1-Murat TAŞKIN (BİZDEN SÖYLEMESİ)
İktidar partisinde demokrasinin yine güzel bir örneği yaşanıyor!...
İktidar Partisi kongre süreci yaşıyor.
Aslına bakacak olursanız, kongre sürecinin partiye bir dinamik kazandırdığı günler yaşatması lazım.
Ama tablo hiç de öyle değil.
Çünkü...
Partide bir yarış yok.
Olmasına da zaten Genel merkez müsaade etmiyor.
O yüzden de...
Tıpkı Güzellik yarışması misali, masaya oturan üç beş Genel merkez yöneticisi, il ve ilçe Başkanlarının kim olacağına karar veriyor.
Buna asıl karar vermesi gereken partinin üyeleri ve delegeleri de, boynu bükük izliyor kenardan tüm olan biteni.
Alın size Adalet ve Kalkınma Partisi'nde, parti içi Demokrasinin! nasıl işlediğine dair güzel bir örnek.
8 Ocak tarihi'nde Odunpazarı ilçe kongresi yapılacak ya...
Mevcut başkan Coşkun Şengün yeniden aday olmak istiyor.
Aynı şekilde İsmail Civelek de...
Mevcut başkan Coşkun Şengün'e, Odunpazarı Belediye Başkanı Burhan Sakallı'nın, hemşerisi olması nedeniyle de desteği var.
İsmail Civelek'i ise, Salih Koca ve ekibi destekliyor.
Çünkü...
Salih Koca ve ekibi, öteden beri Odunpazarı ilçe Başkanı Coşkun Şengün ile anlaşamıyor.
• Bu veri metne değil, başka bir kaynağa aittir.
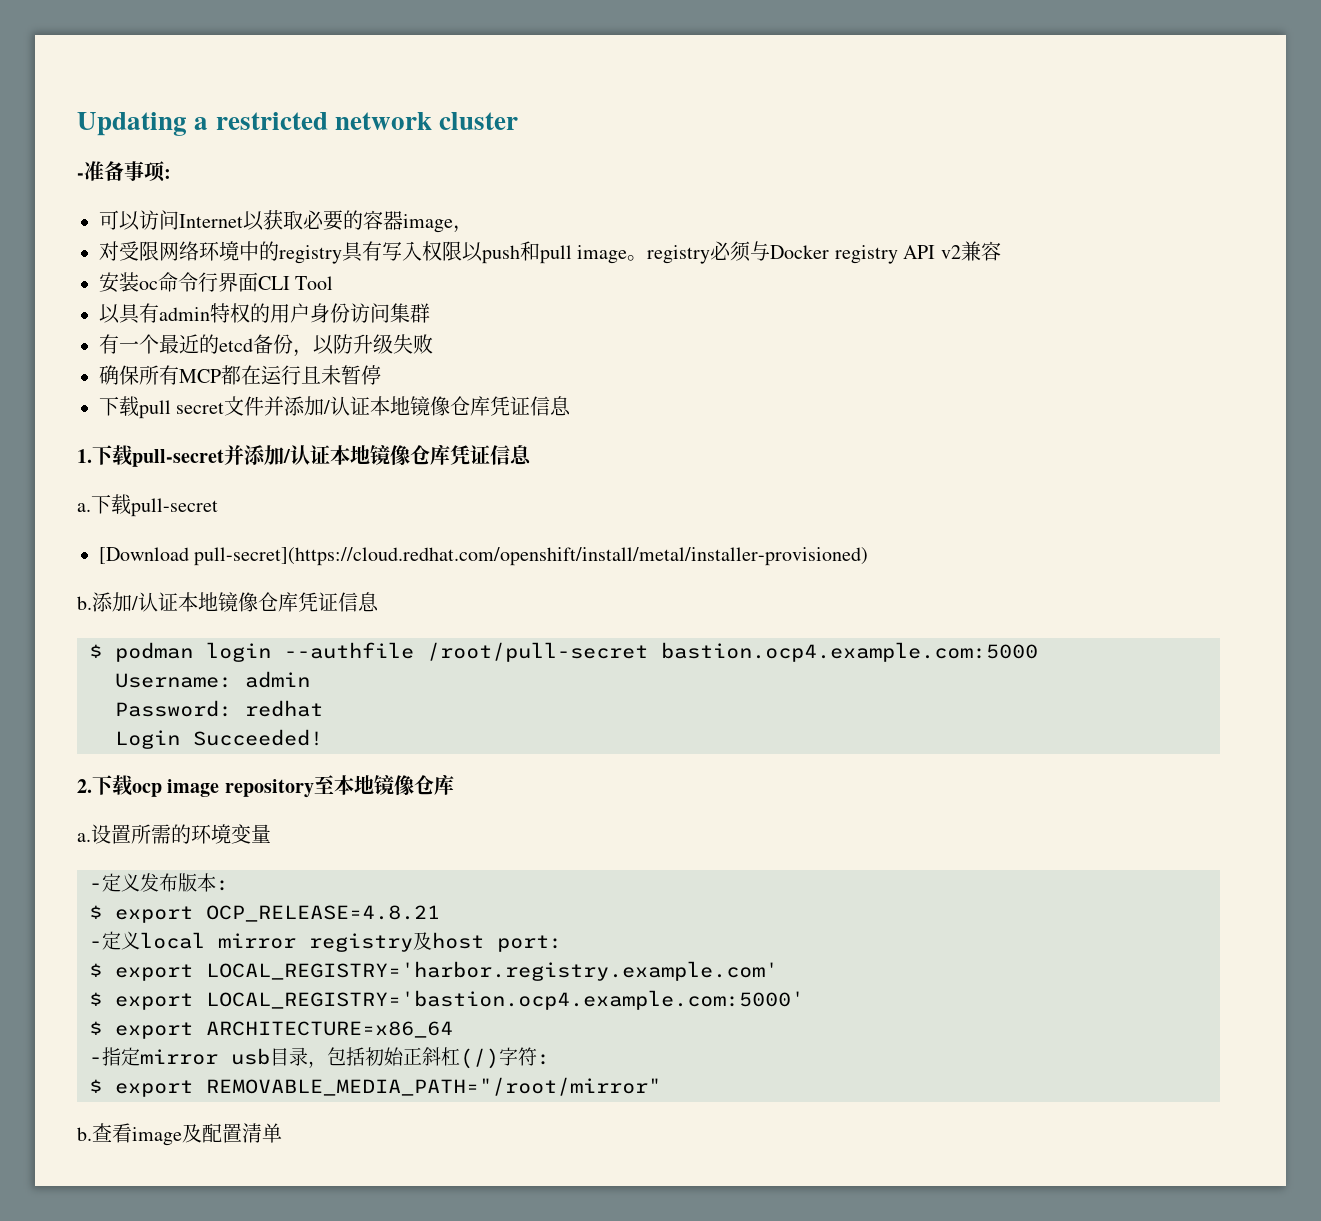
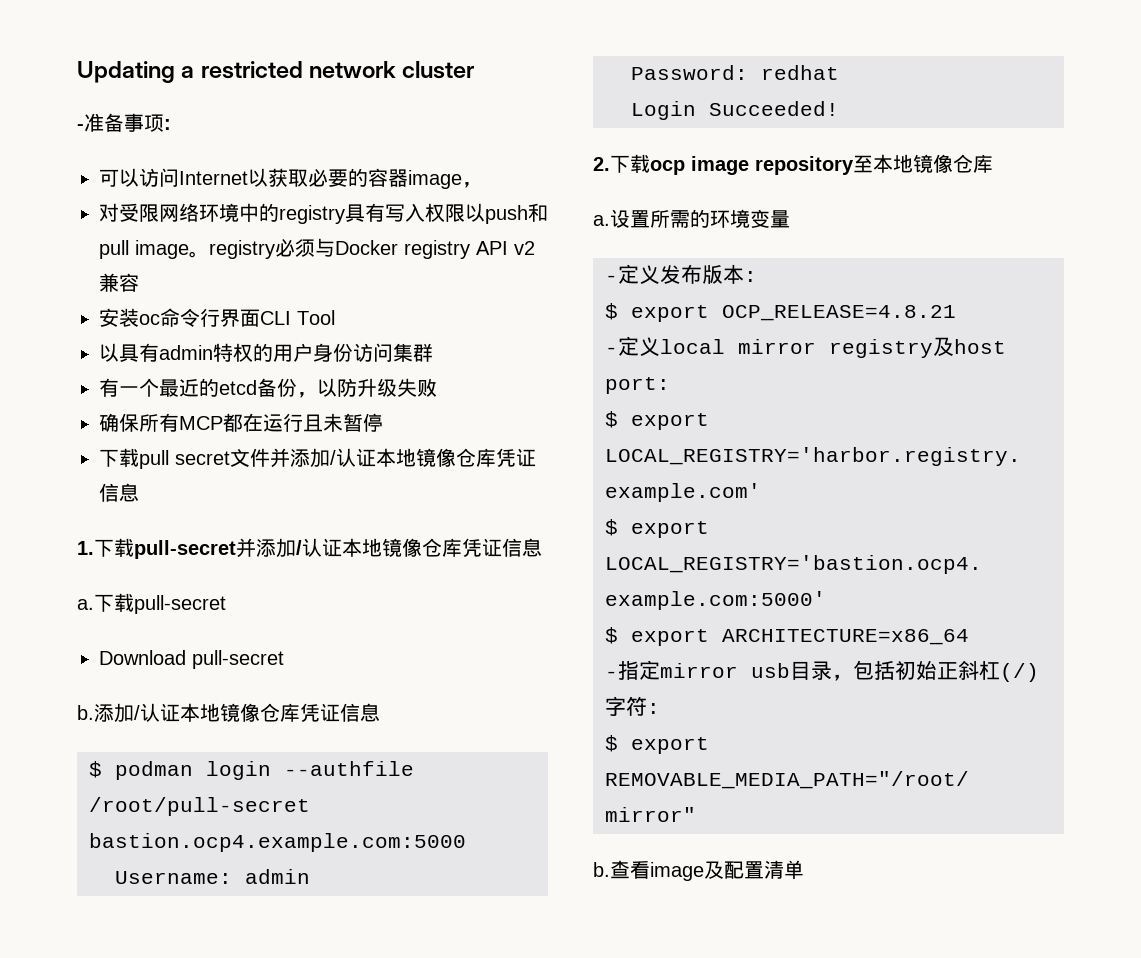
[99,547,869,566] [Download pull-secret](https://cloud.redhat.com/openshift/install/metal/installer-provisioned) -> [99,650,284,669] Download pull-secret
Normalde, bu iki ismin, kendine destek veren arkasında ki ekiplerle birlikte kongre salonunda mücadele etmesi lazım değil mi?
Ama öyle olmuyor...
Çünkü; Genel merkezin tek adaylı kongre ısrarı var.
Bu ısrar bile, AKP'de parti içi demokrasinin ne durumda olduğunu göstermeye yetiyor.
Netice itibarıyla...
Genel merkez yöneticileri, Sakallı grubunun desteklediği Coşkun Şengün ile, Salih Koca grubunun istediği İsmail Civelek'in de aralarında bulunduğu 5 ismi görüşme yapmak için Ankara'ya çağırıyor.
İki ismi daha işin başında eliyor genel merkez yöneticileri...
Sonrasında da;
-"Ne Burhan Sakallı'nın desteklediği Coşkun Şengün, Ne de Salih Koca ekibinin istediği İsmail Civelek olacak. Kongrede başkanlığa tek aday, üçüncü isim olan Ercan Kelleci çıkacak" kararını veriyorlar.
Böylece meseleye son nokta koyulmuş oluyor.
Verilen bu karara karşı çıkma ve eleştirme hakkı da kimseye kalmamış oluyor.
Netice itibarıyla...
Eskişehir'de üye ve delegenin vermesi gereken karar, Ankara'da üç-beş yönetici tarafından veriliyor.
Yaşanan bu olay sonrasında, demokrasinin bu işin neresinde olduğunu isterseniz siz arayıp bulun.
O yüzden...
Zaman zaman bazı AKP üye ve delegeleriyle, hatta yöneticileriyle karşılaşıyoruz.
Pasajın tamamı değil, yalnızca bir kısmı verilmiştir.